Before last Tuesday, Frank Ocean was one of the most unique forces in popular music.
Before last Tuesday, the Def Jam artist was an unclassifiable wunderkind, projecting impeccable R&B cool on his own, DIY releases (primarily 2011's 'nostalgia, ULTRA.' mixtape) while hanging with controversial rap crew Odd Future and labouring behind the curtain on tracks for mainstream poppets Brandy and Justin Beiber. Tracks like 'Novacane' and 'Swim Good', and his hook on Kanye West and Jay-Z's 'No Church In The Wild', had made him one of the hottest commodities in the game. The wait for debut album 'channel ORANGE' was unbearable.
After last Tuesday? All of that is still true. In most senses, nothing has changed. In another, very real, way, the hip hop landscape might have been changed irrevocably by Frank Ocean's announcement that he is bisexual. “Whoever you are, wherever you are,” he wrote in an open letter posted to his Tumblr account that was originally intended to run in the 'channel ORANGE' liner notes, “I'm starting to think we're a lot alike. Human beings spinning on blackness. All wanting to be seen, touched, heard, paid attention to.”
The letter goes on to detail his first love, who he reveals to have been a man. “Four summers ago, I met somebody. I was 19 years old. He was too. We spent that summer, and the summer after, together. Everyday almost. And on the days we were together, time would glide. Most of the day I’d see him, and his smile. “Sleep I would often share with him,” Ocean continues. “By the time I realised I was in love, it was malignant. It was hopeless. There was no escaping, no negotiating to the women I had been with, the ones I cared for and thought I was in love with.”
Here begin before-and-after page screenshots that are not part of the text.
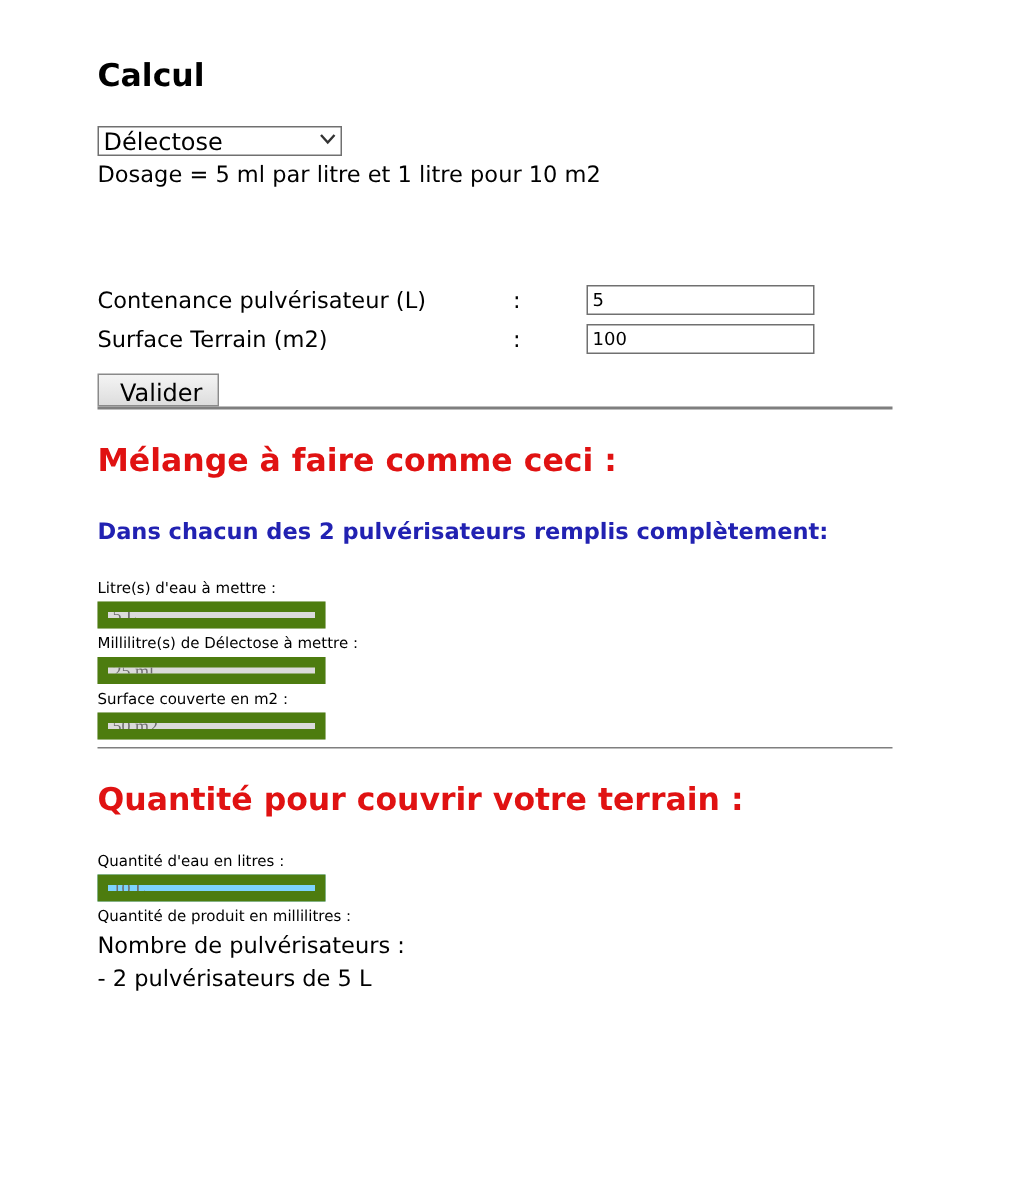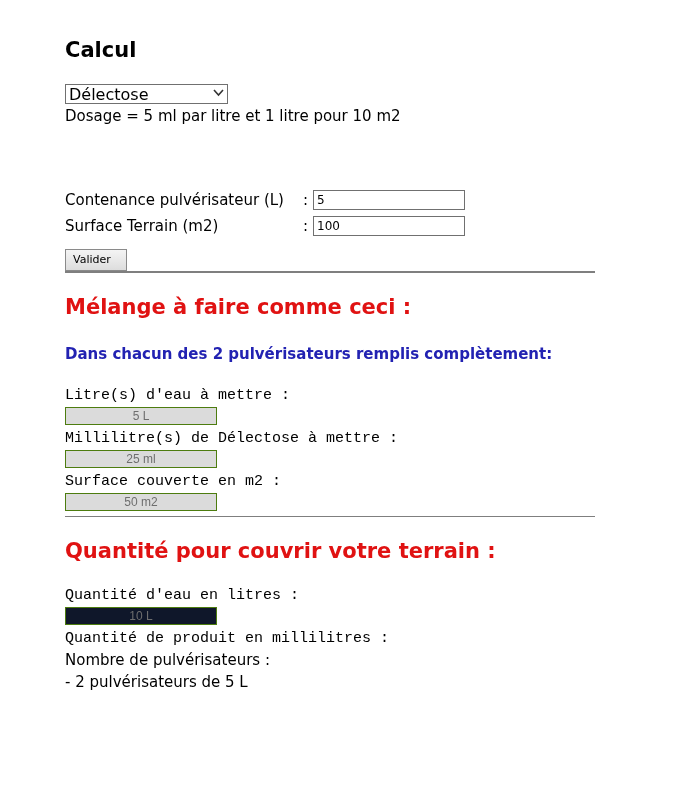--- a/index.html
+++ b/index.html
@@ -59,6 +59,7 @@
     height: 20px;
     margin-bottom: 6px;
     font-size: 15px;
+    gap: 39px;
   }
   .form-row .row-label { width: 238px; }
   .form-row .row-colon { width: 10px; }

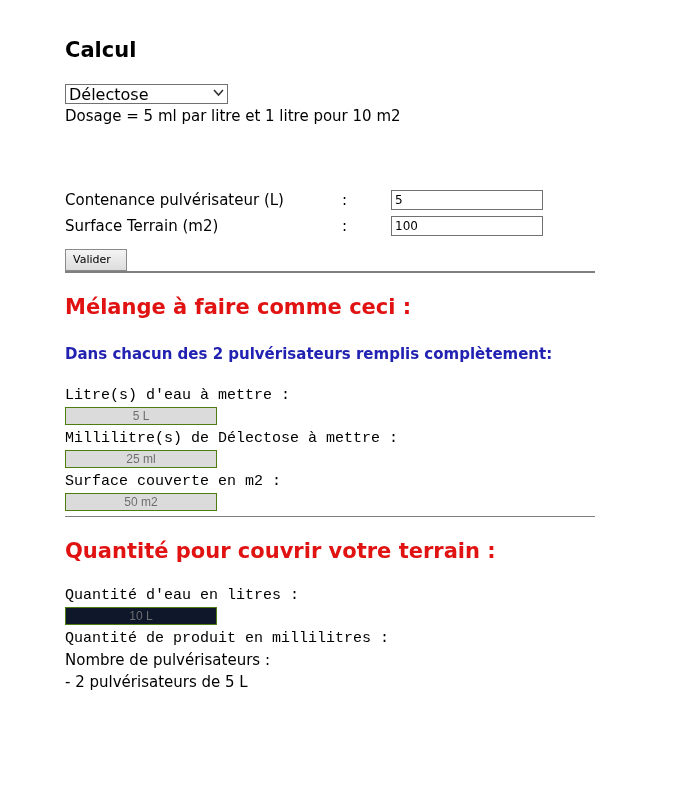--- a/index.html
+++ b/index.html
@@ -77,9 +77,9 @@
     margin-top: 7px;
     height: 22px;
     min-width: 62px;
-    padding: 2px 10px 3px 2px;
+    padding: 2px 10px 3px 14px;
     font-family: "DejaVu Sans", "Liberation Sans", sans-serif;
-    font-size: 11px;
+    font-size: 16px;
     color: #000000;
     background: linear-gradient(#f4f4f4, #dddddd);
     border: 1px solid #8a8a8a;

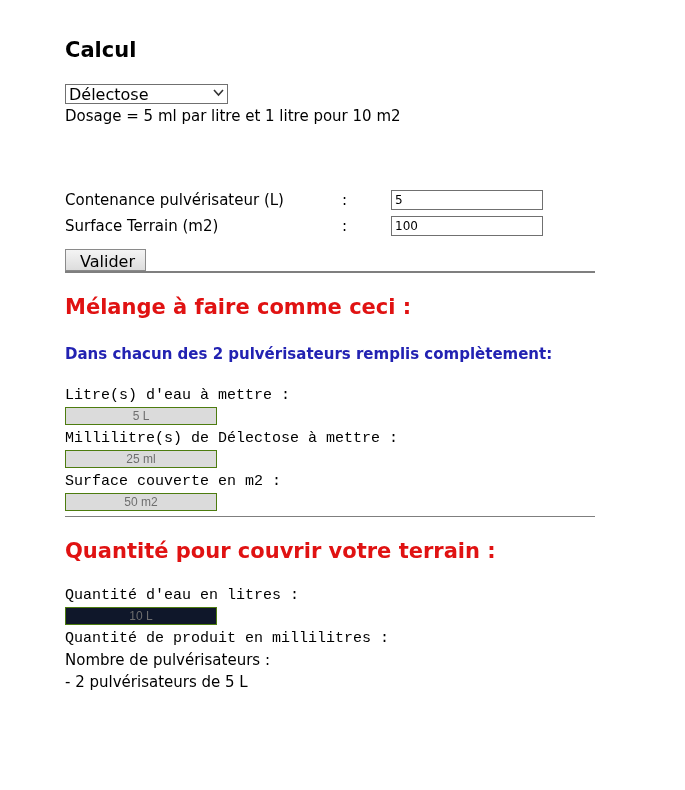--- a/index.html
+++ b/index.html
@@ -105,9 +105,8 @@
   }
   .out-block { margin-top: 24px; }
   .out-label {
-    font-size: 15px;
+    font-size: 10px;
     margin: 0 0 3px 0;
-    font-family: Liberation Mono, monospace;
   }
   input.out-input {
     display: block;

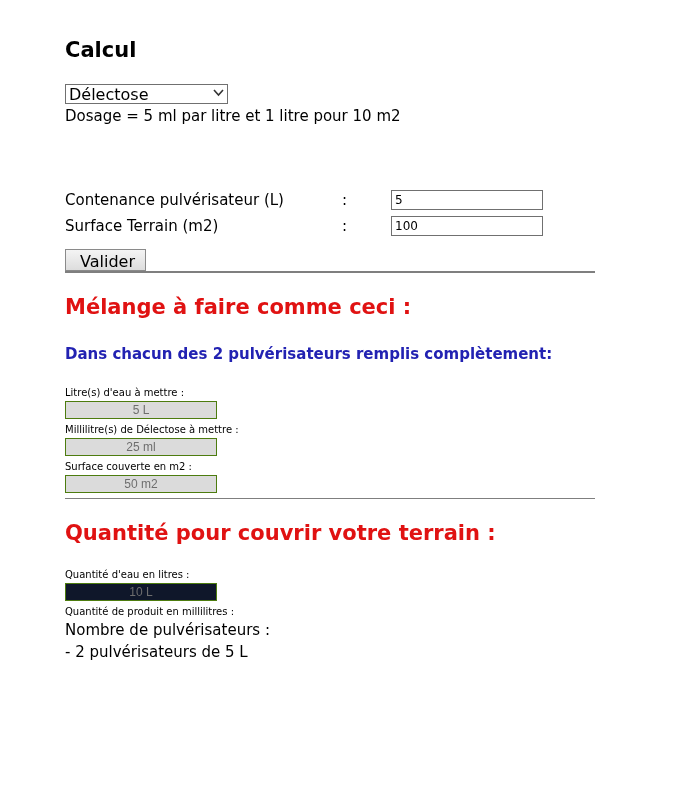--- a/index.html
+++ b/index.html
@@ -112,12 +112,11 @@
     display: block;
     width: 152px;
     height: 18px;
-    border: 1px solid #4d7c0f;
-    font-family: Liberation Sans, sans-serif;
+    border: 7px solid #4d7c0f;
+    font-family: Liberation Serif, serif;
     font-size: 12px;
     padding: 1px 3px;
     margin: 0 0 5px 0;
-    text-align: center;
   }
   .rule-3 { margin-top: 10px; }
   .plain-line {

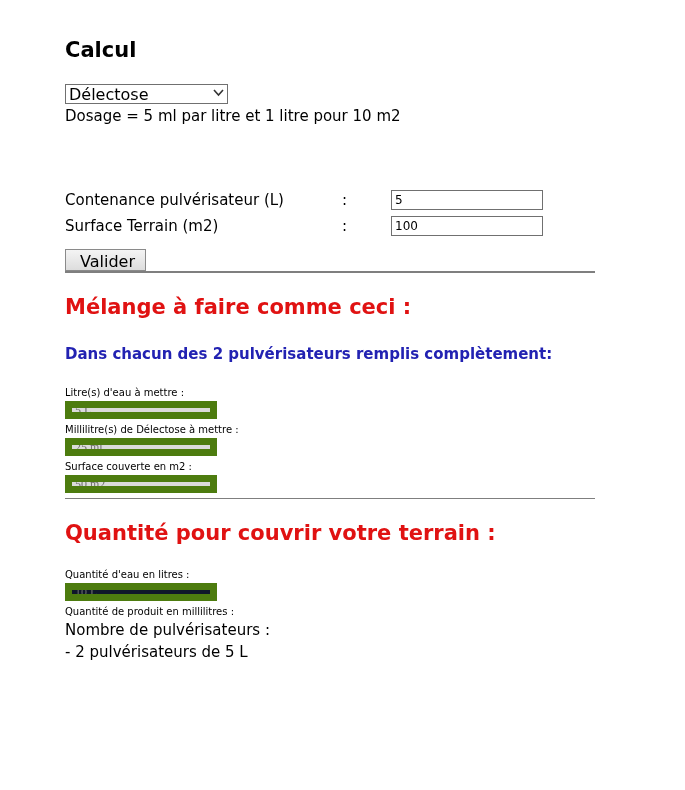--- a/index.html
+++ b/index.html
@@ -179,7 +179,7 @@
 
   <div class="out-block">
     <p class="out-label">Quantité d'eau en litres :</p>
-    <input class="out-input" type="text" disabled="" value="10 L" style="background: #0f172a; color: rgb(110, 110, 110);">
+    <input class="out-input" type="text" disabled="" value="10 L" style="background: #7dd3fc; color: rgb(110, 110, 110);">
     <p class="out-label">Quantité de produit en millilitres :</p>
     <p class="plain-line">Nombre de pulvérisateurs :</p>
     <p class="plain-line">- 2 pulvérisateurs de 5 L</p>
The letter is a heartfelt piece of writing on par with Ocean's finest lyrics, as he confides that it took the object of his affections three years to confess his own feelings, and that by releasing this story into the wild, he doesn't “have any secrets I need kept anymore... I feel like a free man”.
It should go without saying that in 2012, this isn't really a big deal. It shouldn't be considered a major 'revelation'. And yet, it is, because even though Ocean doesn't fit neatly into either the R&B or hip hop camp, there's no denying he's the only artist at his level with ties to either genre to have made such an admission. How those communities react to Ocean will tell us an awful lot about them, and so far, it's telling us something good. “My big brother finally fucking did that,” tweeted Odd Future leader Tyler, The Creator. “Proud of that nigga 'cause I know that shit is difficult or whatever.”
“Proud of Frank,” chimed in Odd Future phenom Earl Sweatshirt. It's worth noting here that Frank Ocean isn't the crew's first LGBT member, either – Syd tha Kid is a lesbian, though she doesn't have Ocean's profile.
“When I emailed Jay-Z my open letter to @frank_ocean,” tweeted Dream Hampton, co-author of Jay-Z's book, 'Decoded', “he put it on his site in minutes. That’s love.”
“Whatever that man does in his personal space is that man’s choice and that man’s business,” Busta Rhymes told MTV. “I am an extremely huge fan of Frank Ocean. His music is impeccable to me, and as far as I’m concerned, I respect the dude completely.”
“I don’t think [Frank's] music sales or the level of support his music obtains should be judged based on his sexual preference," rapper Trina told TMZ. "If he’s happy and comfortable with his sexuality then so be it. I feel his decision to come forward was bold and honest. It’s his life. Let him enjoy and live it. I wish him much success and happiness.”
“I am profoundly moved by the courage and honesty of Frank Ocean,” hip hop mogul Russell Simmons wrote on his GlobalGrind website. “Your decision to go public about your sexual orientation gives hope and light to so many young people still living in fear. These types of secrets should not matter anymore, but we know they do, and because of that I decided to write this short statement of support for one of the greatest new artists we have.
“His gifts are undeniable. His talent, enormous. His bravery, incredible. His actions this morning will uplift our consciousness and allow us to become better people. Every single one of us is born with peace and tranquility in our heart. Frank just found his. Frank, we thank you. We support you. We love you.”
The last words, of course, should go to Ocean. “I'm not a victim,” he tweeted on Saturday. “I'm grown. Life’s way harder for a lot of people. I still love everyone of ya’ll. No condescension.”
‘channel ORANGE’ comes out on Monday July 16.